Il C. non manca di prendere chiara e consapevole posizione su tutti gli aspetti salienti dei nuovo processo civile delineato nel progetto: e così lamenta la carenza di una norma espressa ammissiva dell'azione di mero accertamento come figura generale; sottolinea la velleitarietà del tentativo di introdurre il dovere di verità delle parti osservando, anche sulla base delle legislazioni straniere, che "il processo civile è irrimediabilmente impigliato in una rete contraria al dovere della verità"; critica gli eccessi "pubblicistici" della nuova disciplina (come le sanzioni dirette a stimolare la collaborazione dei difensori all'accertamento della verità) perché, senza alcuna necessità (ed utilità) di meccanismi vessatori esterni, "il processo si moralizza automaticamente per la bontà e semplicità delle sue norme, per l'ampio potere attribuito al giudice nella direzione del rapporto processuale e nello svolgimento delle prove, per la severità di trattamento del contumace, per gli stimoli atti a far snodare le domande e le eccezioni senza possibilità di insidiose riserve". Perciò il C. è tra i pochi che si dichiarano favorevoli all'introduzione del giudice monocratico, osservando che il fallimento dei breve esperimento del 1912 non può consentire alcun argomento contro l'idea dei giudice singolo perché esso "nelle pastoie dei codice vigente non poteva dare che pessimi risultati"; il fulcro del problema sta nella formazione di una magistratura preparata e responsabile e nella snellezza ed efficacia delle norme procedurali.

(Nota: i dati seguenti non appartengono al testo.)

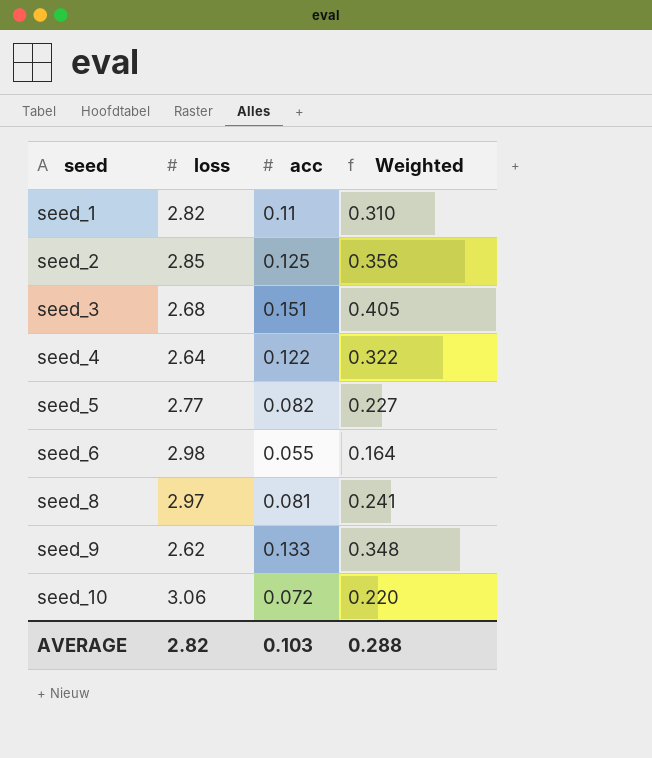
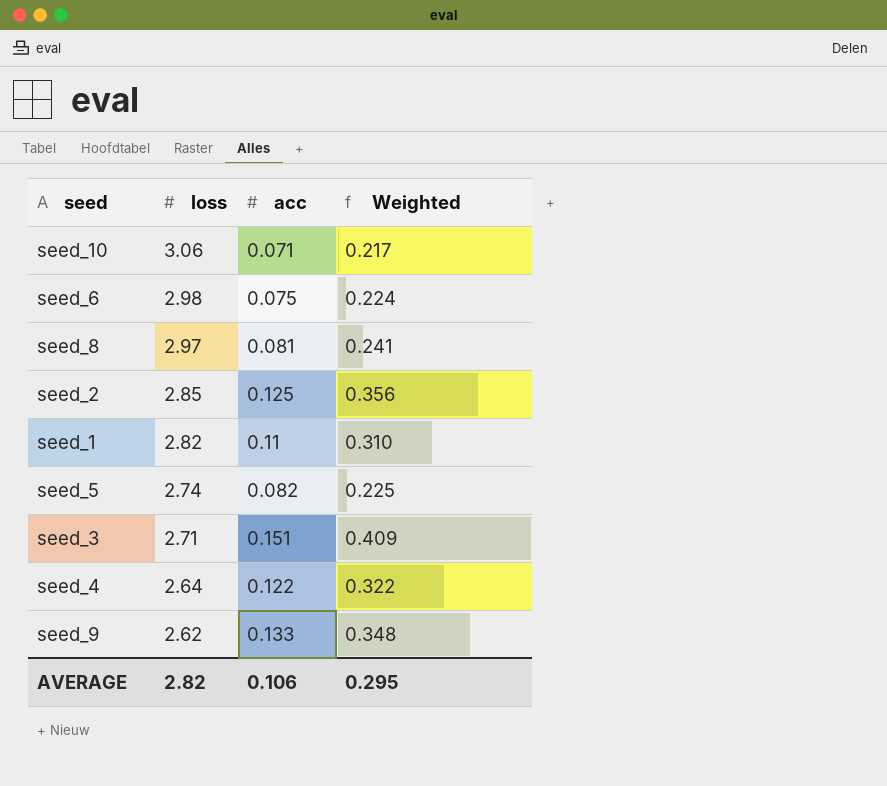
row order: seed ascending -> loss descending
seed_10 | acc: 0.072 -> 0.071
seed_10 | Weighted: 0.220 -> 0.217
seed_6 | acc: 0.055 -> 0.075
seed_6 | Weighted: 0.164 -> 0.224
seed_5 | loss: 2.77 -> 2.74
seed_5 | Weighted: 0.227 -> 0.225
seed_3 | loss: 2.68 -> 2.71
seed_3 | Weighted: 0.405 -> 0.409
AVERAGE | acc: 0.103 -> 0.106
AVERAGE | Weighted: 0.288 -> 0.295

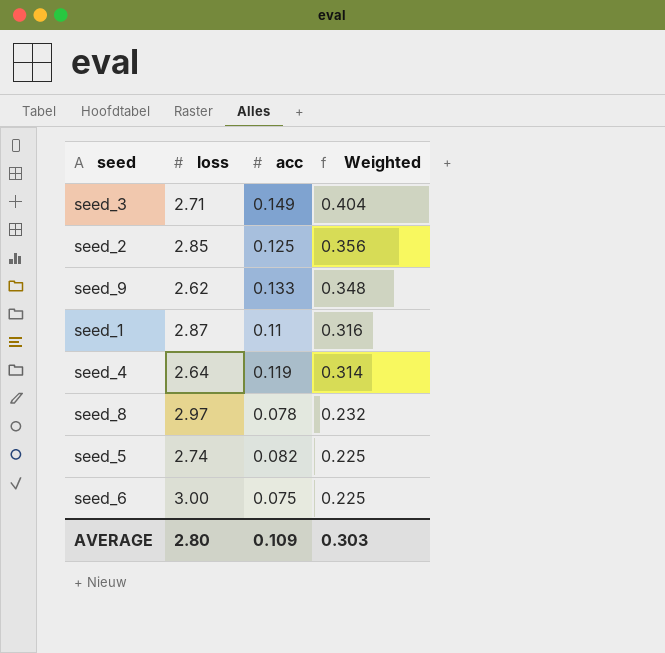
row order: loss descending -> Weighted descending
row seed_10: 3.06 | 0.071 | 0.217 -> none
seed_3 | acc: 0.151 -> 0.149
seed_3 | Weighted: 0.409 -> 0.404
seed_1 | loss: 2.82 -> 2.87
seed_1 | Weighted: 0.310 -> 0.316
seed_4 | acc: 0.122 -> 0.119
seed_4 | Weighted: 0.322 -> 0.314
seed_8 | acc: 0.081 -> 0.078
seed_8 | Weighted: 0.241 -> 0.232
seed_6 | loss: 2.98 -> 3.00
seed_6 | Weighted: 0.224 -> 0.225
AVERAGE | loss: 2.82 -> 2.80
AVERAGE | acc: 0.106 -> 0.109
AVERAGE | Weighted: 0.295 -> 0.303

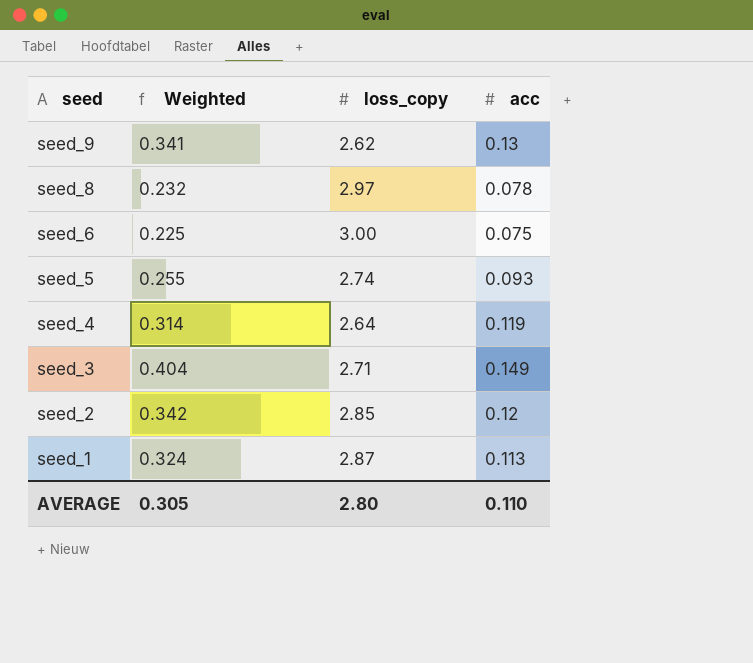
row order: Weighted descending -> seed descending
column Weighted | position: 4 -> 2
column name: loss -> loss_copy
seed_9 | Weighted: 0.348 -> 0.341
seed_9 | acc: 0.133 -> 0.13
seed_5 | Weighted: 0.225 -> 0.255
seed_5 | acc: 0.082 -> 0.093
seed_2 | Weighted: 0.356 -> 0.342
seed_2 | acc: 0.125 -> 0.12
seed_1 | Weighted: 0.316 -> 0.324
seed_1 | acc: 0.11 -> 0.113
AVERAGE | Weighted: 0.303 -> 0.305
AVERAGE | acc: 0.109 -> 0.110

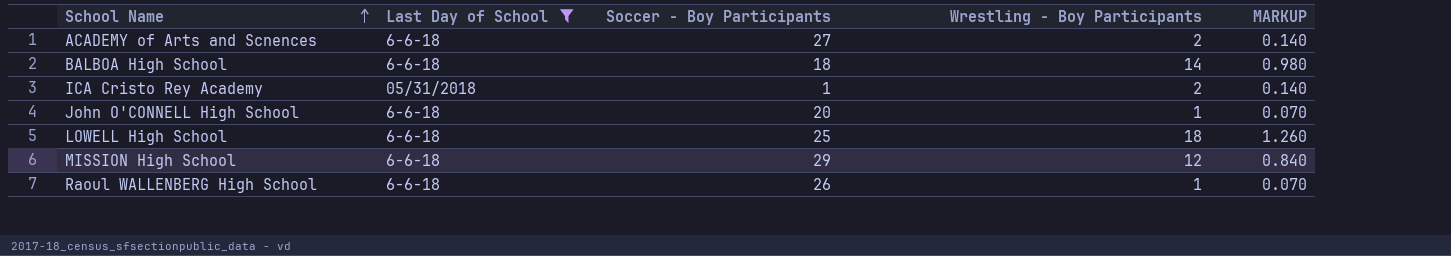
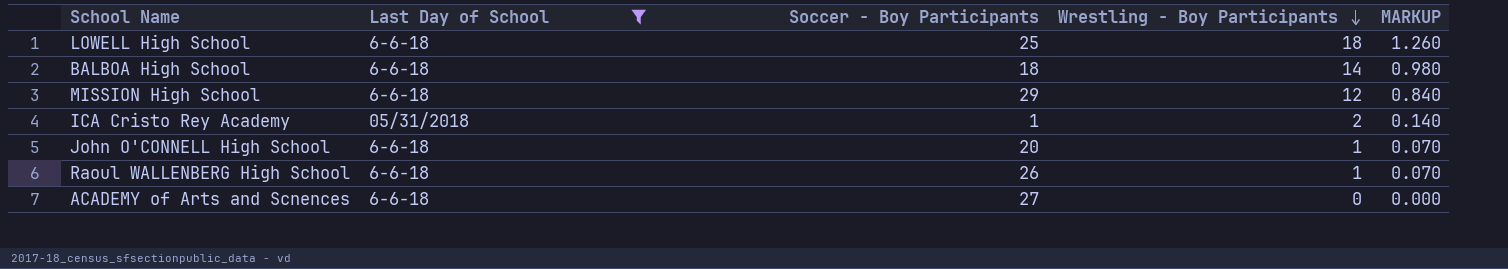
row order: School Name ascending -> Wrestling - Boy Participants descending
ACADEMY of Arts and Scnences | Wrestling - Boy Participants: 2 -> 0
ACADEMY of Arts and Scnences | MARKUP: 0.140 -> 0.000

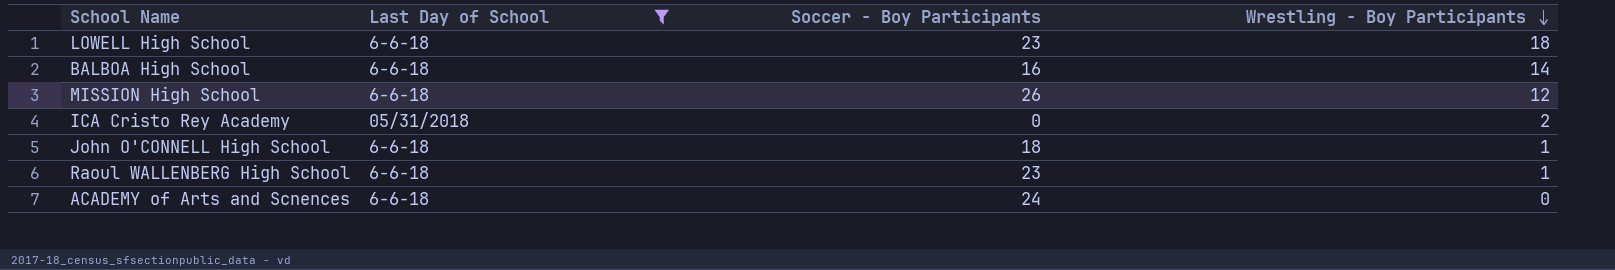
column MARKUP | formula: [Wrestling - Boy Participants] * 0.07 -> none
LOWELL High School | Soccer - Boy Participants: 25 -> 23
BALBOA High School | Soccer - Boy Participants: 18 -> 16
MISSION High School | Soccer - Boy Participants: 29 -> 26
ICA Cristo Rey Academy | Soccer - Boy Participants: 1 -> 0
John O'CONNELL High School | Soccer - Boy Participants: 20 -> 18
Raoul WALLENBERG High School | Soccer - Boy Participants: 26 -> 23
ACADEMY of Arts and Scnences | Soccer - Boy Participants: 27 -> 24

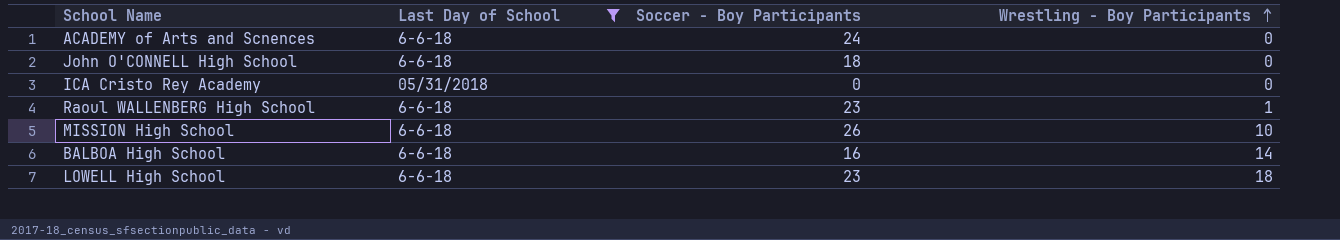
row order: Wrestling - Boy Participants descending -> Wrestling - Boy Participants ascending
John O'CONNELL High School | Wrestling - Boy Participants: 1 -> 0
ICA Cristo Rey Academy | Wrestling - Boy Participants: 2 -> 0
MISSION High School | Wrestling - Boy Participants: 12 -> 10

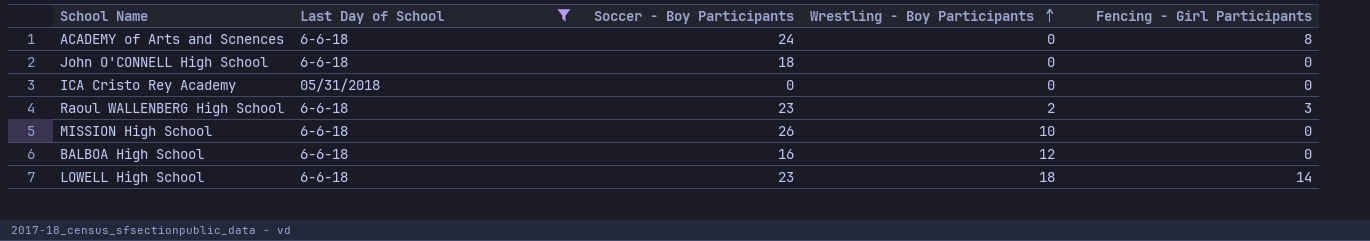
column Fencing - Girl Participants | position: none -> 5
Raoul WALLENBERG High School | Wrestling - Boy Participants: 1 -> 2
BALBOA High School | Wrestling - Boy Participants: 14 -> 12

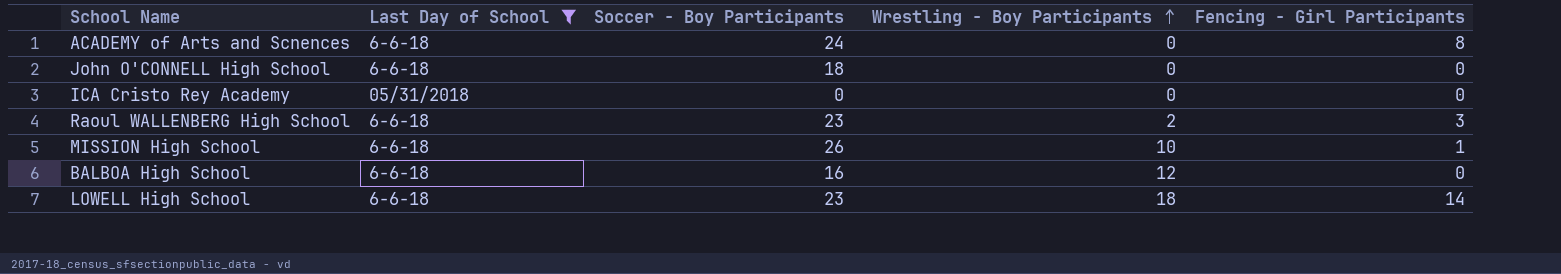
MISSION High School | Fencing - Girl Participants: 0 -> 1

Il C. non mancò di cimentarsi anche su temi strettamente dommatici; la sua prima opera monografica, infatti, è dedicata alla teoria dell'azione (Contributo alla dottrina dell'azione esecutiva, Palermo 1915), all'epoca particolarmente sentita dalla dottrina italiana dopo il fondamentale saggio di Chiovenda (Bologna 1903) su L'azione nel sistema dei diritti: prolusione.
Pur argomentando, sulle orme di Chiovenda, l'autonomia dell'azione anche dalle ipotesi di cosiddette mere azioni (le quali "mirano al conseguimento di un bene che solo il processo può procurarci"), il C. critica laconcezione chiovendiana dell'azione come diritto ad un provvedimento favorevole: a tali critiche, tuttavia, non sembra si accompagni un adeguato tentativo ricostruttivo, pur emergendo una (solo abbozzata) concezione dell'azione come diritto ad un provvedimento di merito.
Viceversa, il C. costruisce l'azione esecutiva come diritto concreto di natura pubblicistica di fronte agli organi dello Stato, perché "l'esistenza e l'ammontare del credito per la realizzazione del quale l'esecuzione è chiesta risultano dal titolo esecutivo", ma il debitore non è obbligato verso il creditore, bensì si trova in una posizione di soggezione nei confronti dell'organo procedente.
Il C. morì a Roma il 9 dic. 1953.
Bibl.: Necrol., in Riv. di dir. proc., I (1954), p. 306; Annalid. univ. di Macerata, XX (1956) (con bibl. completa delle opere); Noviss. Dig. It., IV, p. 100.